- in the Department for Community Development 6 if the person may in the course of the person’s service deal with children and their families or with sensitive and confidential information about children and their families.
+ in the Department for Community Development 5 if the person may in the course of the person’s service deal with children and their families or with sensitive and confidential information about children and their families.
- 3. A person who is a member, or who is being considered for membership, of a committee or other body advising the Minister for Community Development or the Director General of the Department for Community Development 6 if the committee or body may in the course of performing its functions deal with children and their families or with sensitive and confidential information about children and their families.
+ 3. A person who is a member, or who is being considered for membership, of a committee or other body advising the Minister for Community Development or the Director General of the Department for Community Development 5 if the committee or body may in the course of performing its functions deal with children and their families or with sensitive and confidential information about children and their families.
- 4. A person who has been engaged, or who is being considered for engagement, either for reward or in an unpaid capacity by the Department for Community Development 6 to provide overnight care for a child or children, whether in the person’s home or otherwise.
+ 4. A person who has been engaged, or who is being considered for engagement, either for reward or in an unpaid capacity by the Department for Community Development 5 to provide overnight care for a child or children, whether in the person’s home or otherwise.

WORK ITEM >> Retype, exactly and in full, the lines above from the one containing "5 if the person" through the one containing "- 4. A person".

RESPONSE TO THE EXERCISE >>
+ in the Department for Community Development 5 if the person may in the course of the person’s service deal with children and their families or with sensitive and confidential information about children and their families.
- 3. A person who is a member, or who is being considered for membership, of a committee or other body advising the Minister for Community Development or the Director General of the Department for Community Development 6 if the committee or body may in the course of performing its functions deal with children and their families or with sensitive and confidential information about children and their families.
+ 3. A person who is a member, or who is being considered for membership, of a committee or other body advising the Minister for Community Development or the Director General of the Department for Community Development 5 if the committee or body may in the course of performing its functions deal with children and their families or with sensitive and confidential information about children and their families.
- 4. A person who has been engaged, or who is being considered for engagement, either for reward or in an unpaid capacity by the Department for Community Development 6 to provide overnight care for a child or children, whether in the person’s home or otherwise.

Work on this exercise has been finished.